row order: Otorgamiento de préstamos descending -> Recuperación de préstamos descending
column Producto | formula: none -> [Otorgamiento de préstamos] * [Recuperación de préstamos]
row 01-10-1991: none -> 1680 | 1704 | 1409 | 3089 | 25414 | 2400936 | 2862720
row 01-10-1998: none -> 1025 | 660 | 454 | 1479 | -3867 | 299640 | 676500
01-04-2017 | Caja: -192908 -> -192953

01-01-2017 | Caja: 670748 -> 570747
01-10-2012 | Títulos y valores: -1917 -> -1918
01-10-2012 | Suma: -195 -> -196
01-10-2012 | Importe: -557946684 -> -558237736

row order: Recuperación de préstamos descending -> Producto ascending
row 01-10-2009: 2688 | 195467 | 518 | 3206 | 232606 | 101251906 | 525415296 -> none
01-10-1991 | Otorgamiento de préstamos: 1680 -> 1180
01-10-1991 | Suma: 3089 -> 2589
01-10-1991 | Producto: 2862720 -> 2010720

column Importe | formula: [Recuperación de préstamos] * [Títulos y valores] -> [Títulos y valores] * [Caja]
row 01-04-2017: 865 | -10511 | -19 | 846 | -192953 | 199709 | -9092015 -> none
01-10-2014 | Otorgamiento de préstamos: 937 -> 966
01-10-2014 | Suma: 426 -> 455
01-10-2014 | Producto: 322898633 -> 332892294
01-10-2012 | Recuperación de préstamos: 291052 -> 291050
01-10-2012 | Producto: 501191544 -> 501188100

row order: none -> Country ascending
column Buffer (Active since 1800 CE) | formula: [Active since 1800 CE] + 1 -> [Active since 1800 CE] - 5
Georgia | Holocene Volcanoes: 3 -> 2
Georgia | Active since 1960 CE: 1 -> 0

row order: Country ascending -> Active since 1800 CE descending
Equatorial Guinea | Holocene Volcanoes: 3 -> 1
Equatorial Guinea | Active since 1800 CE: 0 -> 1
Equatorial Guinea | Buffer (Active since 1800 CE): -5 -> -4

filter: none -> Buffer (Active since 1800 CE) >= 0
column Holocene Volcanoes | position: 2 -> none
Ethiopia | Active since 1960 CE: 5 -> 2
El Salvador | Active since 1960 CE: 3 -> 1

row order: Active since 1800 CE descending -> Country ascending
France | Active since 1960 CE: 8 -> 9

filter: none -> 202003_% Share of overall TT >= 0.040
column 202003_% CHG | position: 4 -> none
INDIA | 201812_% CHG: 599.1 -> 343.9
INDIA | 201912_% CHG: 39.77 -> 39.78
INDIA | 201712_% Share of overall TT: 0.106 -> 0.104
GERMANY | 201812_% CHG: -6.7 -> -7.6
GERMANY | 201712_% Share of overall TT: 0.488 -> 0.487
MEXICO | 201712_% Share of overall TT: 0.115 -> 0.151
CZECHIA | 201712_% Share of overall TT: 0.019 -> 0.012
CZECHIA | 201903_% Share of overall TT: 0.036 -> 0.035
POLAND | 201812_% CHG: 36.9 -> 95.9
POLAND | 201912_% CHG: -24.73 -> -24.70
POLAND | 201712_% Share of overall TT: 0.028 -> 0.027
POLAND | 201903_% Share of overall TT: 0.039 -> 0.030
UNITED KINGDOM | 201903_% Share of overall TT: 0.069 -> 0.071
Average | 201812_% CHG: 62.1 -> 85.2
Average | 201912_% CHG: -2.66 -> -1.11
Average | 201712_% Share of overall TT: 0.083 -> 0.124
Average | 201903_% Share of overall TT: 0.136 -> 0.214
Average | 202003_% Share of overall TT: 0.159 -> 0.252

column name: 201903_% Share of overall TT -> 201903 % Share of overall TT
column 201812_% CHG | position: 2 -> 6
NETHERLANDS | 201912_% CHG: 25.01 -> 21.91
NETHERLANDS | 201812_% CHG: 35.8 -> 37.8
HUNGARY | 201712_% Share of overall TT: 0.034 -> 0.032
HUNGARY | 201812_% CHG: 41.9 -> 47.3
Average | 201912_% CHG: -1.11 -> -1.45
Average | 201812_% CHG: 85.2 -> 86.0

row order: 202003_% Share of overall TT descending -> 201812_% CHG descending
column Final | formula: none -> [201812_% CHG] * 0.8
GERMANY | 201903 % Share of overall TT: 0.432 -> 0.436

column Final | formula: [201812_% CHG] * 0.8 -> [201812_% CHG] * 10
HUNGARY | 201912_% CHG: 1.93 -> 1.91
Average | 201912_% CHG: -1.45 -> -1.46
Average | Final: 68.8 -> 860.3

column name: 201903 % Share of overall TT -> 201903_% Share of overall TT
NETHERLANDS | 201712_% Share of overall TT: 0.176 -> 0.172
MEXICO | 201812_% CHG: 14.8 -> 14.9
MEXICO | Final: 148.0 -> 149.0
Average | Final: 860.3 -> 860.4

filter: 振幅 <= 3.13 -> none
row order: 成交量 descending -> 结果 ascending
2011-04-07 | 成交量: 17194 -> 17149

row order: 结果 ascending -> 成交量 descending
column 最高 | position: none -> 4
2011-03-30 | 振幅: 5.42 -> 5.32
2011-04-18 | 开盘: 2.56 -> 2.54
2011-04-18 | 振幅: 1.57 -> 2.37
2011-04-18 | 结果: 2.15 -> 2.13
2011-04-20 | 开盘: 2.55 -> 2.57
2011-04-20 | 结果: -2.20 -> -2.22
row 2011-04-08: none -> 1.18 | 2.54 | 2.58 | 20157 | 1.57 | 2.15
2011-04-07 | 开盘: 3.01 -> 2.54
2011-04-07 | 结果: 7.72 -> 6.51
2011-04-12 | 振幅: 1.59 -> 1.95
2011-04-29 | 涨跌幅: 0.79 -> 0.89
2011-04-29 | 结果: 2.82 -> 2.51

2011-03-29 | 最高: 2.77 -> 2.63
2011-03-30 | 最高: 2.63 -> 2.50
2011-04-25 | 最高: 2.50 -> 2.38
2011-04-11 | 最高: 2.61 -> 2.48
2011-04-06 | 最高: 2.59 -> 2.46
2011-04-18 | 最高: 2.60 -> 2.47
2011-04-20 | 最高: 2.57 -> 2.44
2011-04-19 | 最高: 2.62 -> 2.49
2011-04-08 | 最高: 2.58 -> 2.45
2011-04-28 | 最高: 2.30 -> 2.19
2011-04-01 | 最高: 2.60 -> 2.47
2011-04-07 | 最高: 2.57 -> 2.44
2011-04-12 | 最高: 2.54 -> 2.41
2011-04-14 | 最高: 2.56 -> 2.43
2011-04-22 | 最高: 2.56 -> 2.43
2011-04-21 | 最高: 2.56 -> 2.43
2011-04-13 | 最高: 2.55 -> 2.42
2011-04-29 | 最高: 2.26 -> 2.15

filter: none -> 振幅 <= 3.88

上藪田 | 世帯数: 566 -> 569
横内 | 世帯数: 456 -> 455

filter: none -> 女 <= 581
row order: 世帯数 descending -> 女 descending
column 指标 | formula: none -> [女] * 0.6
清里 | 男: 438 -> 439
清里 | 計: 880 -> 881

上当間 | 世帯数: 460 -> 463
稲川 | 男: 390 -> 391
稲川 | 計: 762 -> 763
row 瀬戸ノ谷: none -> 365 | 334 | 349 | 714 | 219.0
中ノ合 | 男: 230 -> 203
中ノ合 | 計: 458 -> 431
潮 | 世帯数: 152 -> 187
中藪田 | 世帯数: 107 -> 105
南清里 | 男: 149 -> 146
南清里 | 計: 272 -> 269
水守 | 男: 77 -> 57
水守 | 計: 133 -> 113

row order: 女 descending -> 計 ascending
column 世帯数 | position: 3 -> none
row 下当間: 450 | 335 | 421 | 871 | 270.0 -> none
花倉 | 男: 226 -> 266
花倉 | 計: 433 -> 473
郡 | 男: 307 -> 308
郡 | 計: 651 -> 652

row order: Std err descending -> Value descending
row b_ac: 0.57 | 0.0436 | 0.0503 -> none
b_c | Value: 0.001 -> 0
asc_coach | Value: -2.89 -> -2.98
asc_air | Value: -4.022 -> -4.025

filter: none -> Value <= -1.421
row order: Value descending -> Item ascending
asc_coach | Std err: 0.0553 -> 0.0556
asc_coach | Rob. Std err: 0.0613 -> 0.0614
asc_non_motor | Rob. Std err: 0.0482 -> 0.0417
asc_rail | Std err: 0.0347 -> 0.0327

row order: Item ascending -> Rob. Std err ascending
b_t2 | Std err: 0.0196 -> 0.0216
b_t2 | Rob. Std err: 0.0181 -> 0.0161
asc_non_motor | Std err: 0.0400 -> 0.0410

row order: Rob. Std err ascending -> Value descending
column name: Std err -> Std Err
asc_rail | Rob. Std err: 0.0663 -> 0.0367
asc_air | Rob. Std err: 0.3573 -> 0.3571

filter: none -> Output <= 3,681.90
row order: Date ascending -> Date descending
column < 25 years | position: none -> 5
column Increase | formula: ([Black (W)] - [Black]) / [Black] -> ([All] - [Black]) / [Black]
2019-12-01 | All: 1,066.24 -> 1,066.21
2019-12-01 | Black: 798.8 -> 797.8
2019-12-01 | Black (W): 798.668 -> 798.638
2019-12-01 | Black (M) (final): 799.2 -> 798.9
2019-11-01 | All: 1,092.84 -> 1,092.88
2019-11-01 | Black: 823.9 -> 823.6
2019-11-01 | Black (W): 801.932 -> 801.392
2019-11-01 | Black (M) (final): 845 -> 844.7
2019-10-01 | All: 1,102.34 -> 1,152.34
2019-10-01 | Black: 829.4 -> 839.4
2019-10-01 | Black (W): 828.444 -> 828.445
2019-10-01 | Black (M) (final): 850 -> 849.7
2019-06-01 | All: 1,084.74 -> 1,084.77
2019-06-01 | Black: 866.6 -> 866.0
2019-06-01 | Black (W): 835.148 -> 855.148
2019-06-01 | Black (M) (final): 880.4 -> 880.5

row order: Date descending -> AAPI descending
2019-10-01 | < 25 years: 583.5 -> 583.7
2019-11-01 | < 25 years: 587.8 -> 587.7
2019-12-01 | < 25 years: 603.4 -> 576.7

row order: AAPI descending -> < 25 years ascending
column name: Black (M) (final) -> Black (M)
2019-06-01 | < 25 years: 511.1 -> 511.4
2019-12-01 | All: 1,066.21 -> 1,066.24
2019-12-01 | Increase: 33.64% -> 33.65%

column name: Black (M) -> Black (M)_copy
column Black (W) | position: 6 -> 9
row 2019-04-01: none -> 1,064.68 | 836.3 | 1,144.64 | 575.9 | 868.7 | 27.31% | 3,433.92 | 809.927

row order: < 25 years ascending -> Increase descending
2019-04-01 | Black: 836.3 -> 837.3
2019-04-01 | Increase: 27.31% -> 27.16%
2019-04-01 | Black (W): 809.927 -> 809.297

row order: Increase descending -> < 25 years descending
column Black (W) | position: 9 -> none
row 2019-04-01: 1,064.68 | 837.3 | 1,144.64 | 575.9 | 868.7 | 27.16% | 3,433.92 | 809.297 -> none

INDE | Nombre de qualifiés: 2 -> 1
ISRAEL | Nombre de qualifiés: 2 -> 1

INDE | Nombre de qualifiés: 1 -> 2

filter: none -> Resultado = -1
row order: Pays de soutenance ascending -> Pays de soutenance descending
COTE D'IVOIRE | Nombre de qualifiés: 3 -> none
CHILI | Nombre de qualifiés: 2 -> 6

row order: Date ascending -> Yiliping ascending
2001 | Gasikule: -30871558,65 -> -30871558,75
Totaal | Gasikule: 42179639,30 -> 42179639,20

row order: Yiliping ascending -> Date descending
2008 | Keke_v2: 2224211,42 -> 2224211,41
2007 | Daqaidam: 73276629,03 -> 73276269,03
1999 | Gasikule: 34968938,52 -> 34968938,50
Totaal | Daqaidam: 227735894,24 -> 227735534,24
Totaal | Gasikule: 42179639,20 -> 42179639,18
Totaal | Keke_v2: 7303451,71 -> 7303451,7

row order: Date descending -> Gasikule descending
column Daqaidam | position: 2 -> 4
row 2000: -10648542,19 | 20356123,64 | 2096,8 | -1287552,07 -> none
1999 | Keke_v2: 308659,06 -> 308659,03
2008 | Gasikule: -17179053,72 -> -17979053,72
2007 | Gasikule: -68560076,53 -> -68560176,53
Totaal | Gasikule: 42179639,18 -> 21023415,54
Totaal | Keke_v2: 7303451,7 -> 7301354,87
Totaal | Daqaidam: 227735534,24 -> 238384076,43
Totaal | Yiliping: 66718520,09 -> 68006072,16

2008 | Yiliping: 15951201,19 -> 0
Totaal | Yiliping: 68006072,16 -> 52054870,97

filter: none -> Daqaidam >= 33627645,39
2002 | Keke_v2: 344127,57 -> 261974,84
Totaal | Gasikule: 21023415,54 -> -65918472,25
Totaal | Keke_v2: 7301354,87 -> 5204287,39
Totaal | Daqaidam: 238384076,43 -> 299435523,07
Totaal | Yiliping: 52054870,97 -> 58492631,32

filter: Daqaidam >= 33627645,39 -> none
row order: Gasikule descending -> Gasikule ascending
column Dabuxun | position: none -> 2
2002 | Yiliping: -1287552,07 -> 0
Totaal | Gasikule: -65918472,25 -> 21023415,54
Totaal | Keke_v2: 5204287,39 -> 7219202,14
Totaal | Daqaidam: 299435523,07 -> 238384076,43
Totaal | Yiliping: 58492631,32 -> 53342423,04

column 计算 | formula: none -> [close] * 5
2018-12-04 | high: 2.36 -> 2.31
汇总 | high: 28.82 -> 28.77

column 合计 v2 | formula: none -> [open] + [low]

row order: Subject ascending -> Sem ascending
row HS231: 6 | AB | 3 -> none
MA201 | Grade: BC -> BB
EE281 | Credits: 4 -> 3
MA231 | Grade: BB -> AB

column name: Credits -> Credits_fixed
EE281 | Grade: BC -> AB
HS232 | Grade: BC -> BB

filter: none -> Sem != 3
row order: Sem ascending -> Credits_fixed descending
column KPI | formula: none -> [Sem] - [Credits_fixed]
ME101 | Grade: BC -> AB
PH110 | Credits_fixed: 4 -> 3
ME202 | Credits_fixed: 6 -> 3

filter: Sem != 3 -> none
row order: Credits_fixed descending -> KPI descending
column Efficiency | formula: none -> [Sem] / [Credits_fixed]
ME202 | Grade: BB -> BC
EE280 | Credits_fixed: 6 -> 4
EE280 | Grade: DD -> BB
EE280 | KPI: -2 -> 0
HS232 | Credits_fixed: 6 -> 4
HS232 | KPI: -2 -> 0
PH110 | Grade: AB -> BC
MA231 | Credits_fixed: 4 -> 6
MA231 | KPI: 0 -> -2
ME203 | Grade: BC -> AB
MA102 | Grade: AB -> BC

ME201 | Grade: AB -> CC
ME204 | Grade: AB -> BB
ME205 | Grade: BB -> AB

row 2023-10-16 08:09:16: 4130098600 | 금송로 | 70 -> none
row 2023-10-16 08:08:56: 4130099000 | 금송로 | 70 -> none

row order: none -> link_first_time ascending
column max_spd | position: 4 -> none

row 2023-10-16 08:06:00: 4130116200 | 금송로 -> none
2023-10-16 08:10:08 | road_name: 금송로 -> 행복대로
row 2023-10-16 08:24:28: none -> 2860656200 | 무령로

* * * * * * * * *

### [Work order]
Please write out, exactly as they appear above, only the lines in the stretch from the line with "ME202 | Credits_fixed: 6 -> 3" through the line with "HS232 | Credits_fixed: 6 -> 4".

### [Problem solution]
ME202 | Credits_fixed: 6 -> 3

filter: Sem != 3 -> none
row order: Credits_fixed descending -> KPI descending
column Efficiency | formula: none -> [Sem] / [Credits_fixed]
ME202 | Grade: BB -> BC
EE280 | Credits_fixed: 6 -> 4
EE280 | Grade: DD -> BB
EE280 | KPI: -2 -> 0
HS232 | Credits_fixed: 6 -> 4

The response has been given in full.